May 29, 2020
1. Government warns that the New Normal will include restrictions
On May 31, the “National Day of Healthy Distance” will end, which included restrictions on mobility and the operation of only essential economic activities, among others. There are currently 81,400 cumulative positive cases in Mexico, 16,315 active cases and 9,044 deaths.
During a confrontation between state authorities and the federal government over economic reopening measures, Undersecretary for Promotion and Prevention Hugo Lopez Gatell warned that the “New Normal” will take place under the guidelines of a federal traffic light system and that state authorities will not be able to intervene in these provisions. Every Friday the updated traffic light will be presented. The report as of May 29 is that all states in the Republic, except Zacatecas, are at red lights and will only be able to carry out essential activities.
2. Banxico forecasts 8.8% drop in Mexico’s GDP
During the Bank of Mexico Quarterly Report presentation of, the governor of the institution Alejandro Díaz de León explained that one of the planned scenarios is that this year could have a contraction of up to 8.8% of GDP, which would represent the largest since 1932, while recovery would occur until 2021 when growth of 4.1.% is expected.
The Bank of Mexico reported increases in inflation, specifically in the food category, which in the first half of May closed at 7.64% as some foods presented increases of up to 90%. National inflation for May was estimated at 2.83%. President Andres Manuel Lopez Obrador reacted to the Bank of Mexico’s Quarterly Report and assured that he respects its autonomy but that he does not agree with the organization’s projections.
El Economista: Banxico pronostica caída del PIB de hasta 8.8% en 2020
3. President Andrés Manuel López Obrador recognizes historic tax collection
Mexican President Andrés Manuel López Obrador said tax revenue increased by 2.5% to 3% over last year, which meant “100 billion more pesos” (USD$ 4.5 billion) for the government, which he considered “a miracle” due to COVID-19 pandemic status.

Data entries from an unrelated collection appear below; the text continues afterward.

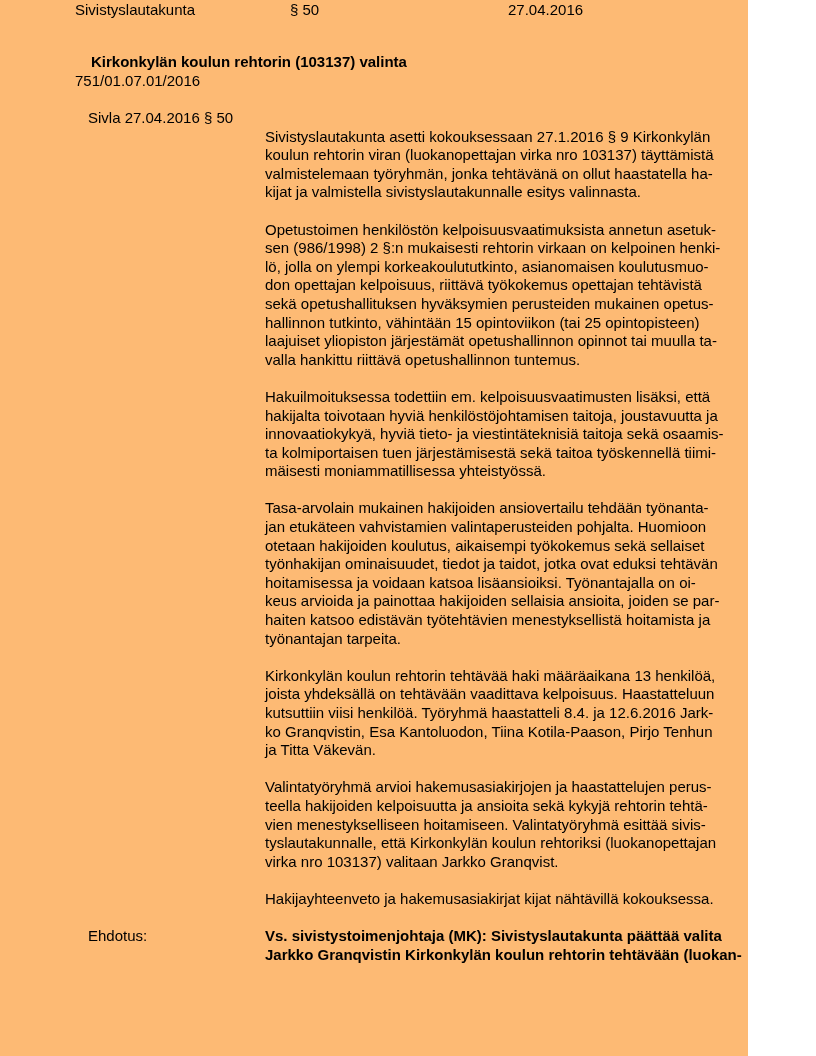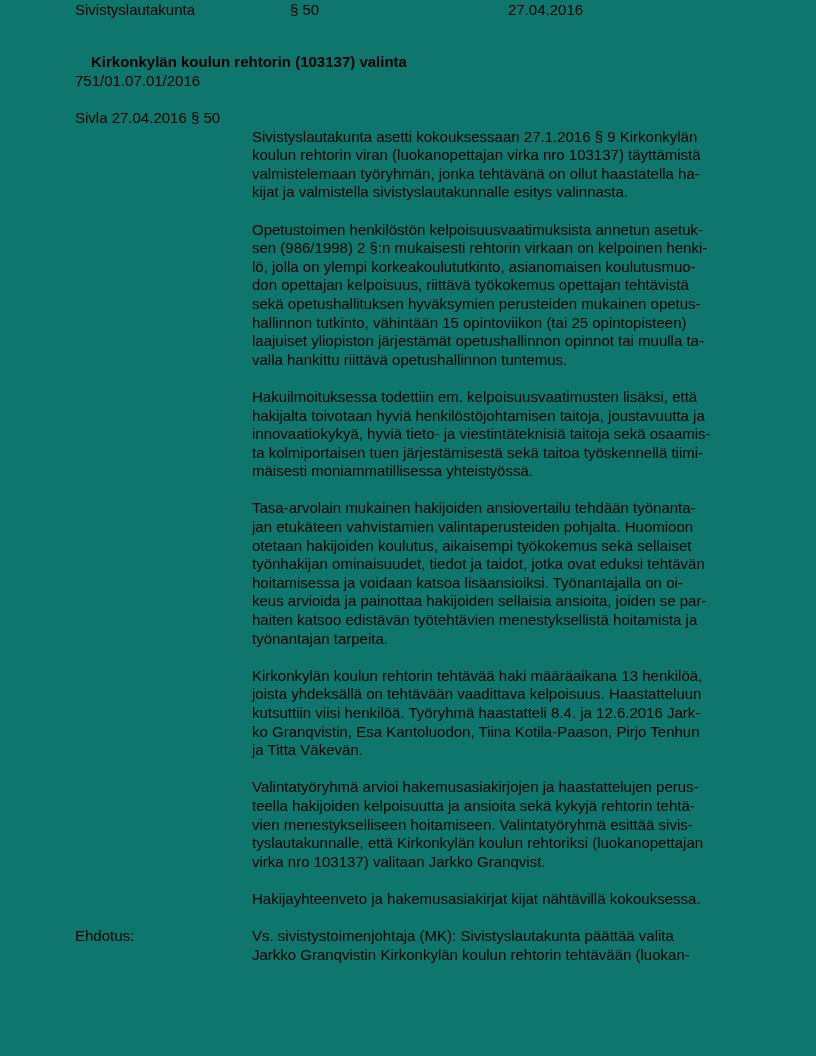"Sivistyslautakunta" .page { background: #0f766e -> #fdba74; width: 816px -> 748px }
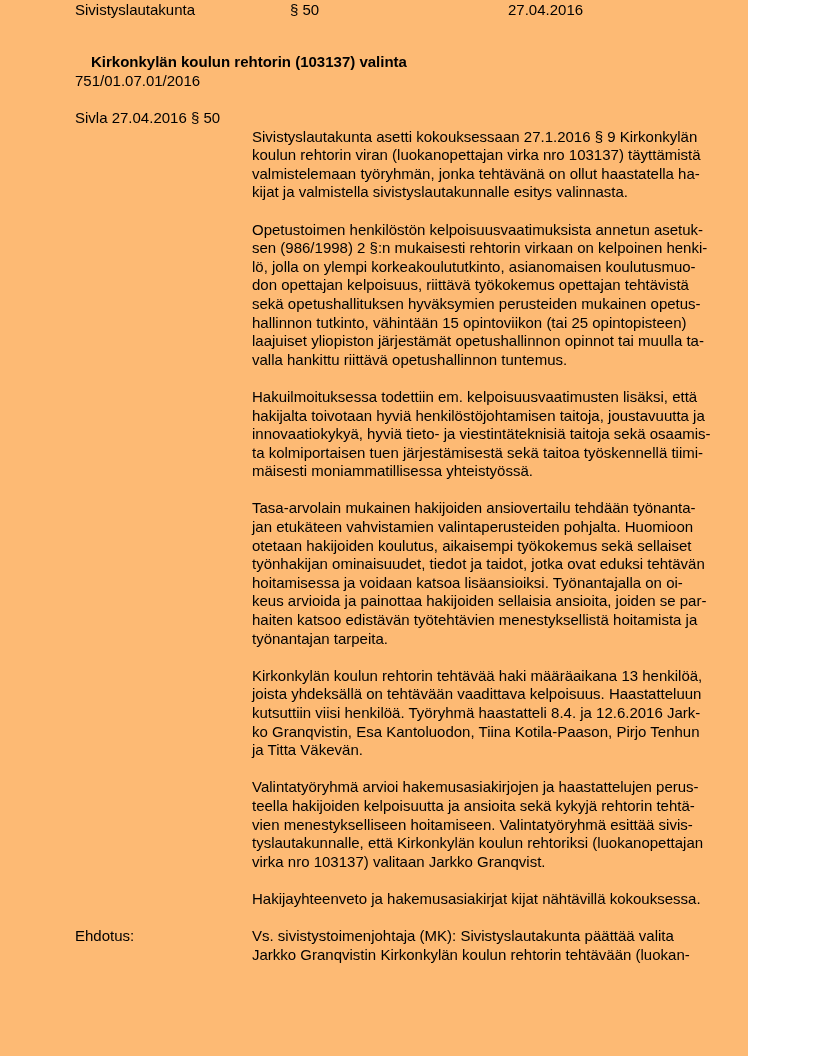"Sivla 27.04.2016 § 50" .doc-grid { left: 75px -> 88px }
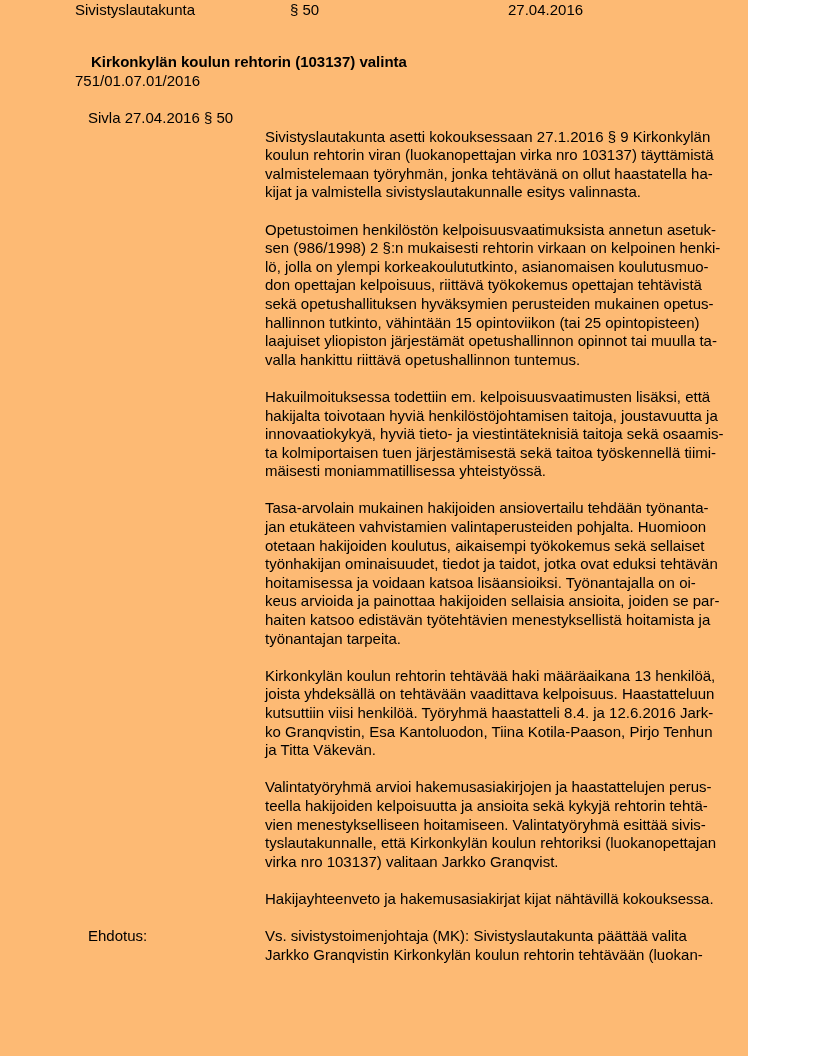"Vs. sivistystoimenjohtaja (MK):" .doc-grid p.last { font-weight: none -> bold }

This week the Tax Administration Service (SAT) reported that it reached an agreement with Walmart of Mexico, after the government institution issued in February a request for payment of taxes arising from the sale of a restaurant chain, the agreement included the liquidation of $8.2 billion pesos (USD$ 370 million) by the company. On instructions from the President of Mexico, SAT has undertaken a strategy to ensure the payment of debts and taxes by large taxpayers.
El Economista: Más empresas se están poniendo al corriente con el SAT: AMLO
4. Violence against women in Mexico rebounds during isolation
This week a student from the Autonomous University of Nayarit was murdered in her home. Various organizations demanded that the alleged femicide be clarified. According to figures from the Executive Secretariat of the National Public Security System (SESNSP), there were 10% less “feminicides” in April compared to the previous month, but the crime of “intentional homicide” committed against women increased by 14.1%.
Amnesty International Mexico’s Director, Tanía Reneaum, says that during March there was an increase in telephone complaints about domestic violence, which coincided with the start of social isolation measures. President Andres Manuel Lopez Obrador has been criticized by feminist organizations because of his statements in which he has said that violence against women has not increased and that some of the reports made on the phone “are false”.
Animal Político: Abril, el mes con más homicidios dolosos de mujeres desde 2015
5. Withdrawl of retirement funds rises due to Covid-19 crisis
According to the President of the National Commission of the Retirement Savings System (Consar), Abraham Vela Dib, the retirement funds registered a historical figure in the withdrawal of partial amounts due to unemployment in April, totaling 1.2 billion pesos (USD$ 54 million), to accumulate 5.1 billion pesos (USD$ 230 million) so far this year in the midst of the crisis by Covid-19.
On the other hand, according to figures from the Bank of Mexico, Mexicans’ assets abroad increased USD$5.5 billion, representing the largest number of assets deposited outside the country since 2018. Experts believe that due to the COVID-19 crisis, investors recomposed their portfolios.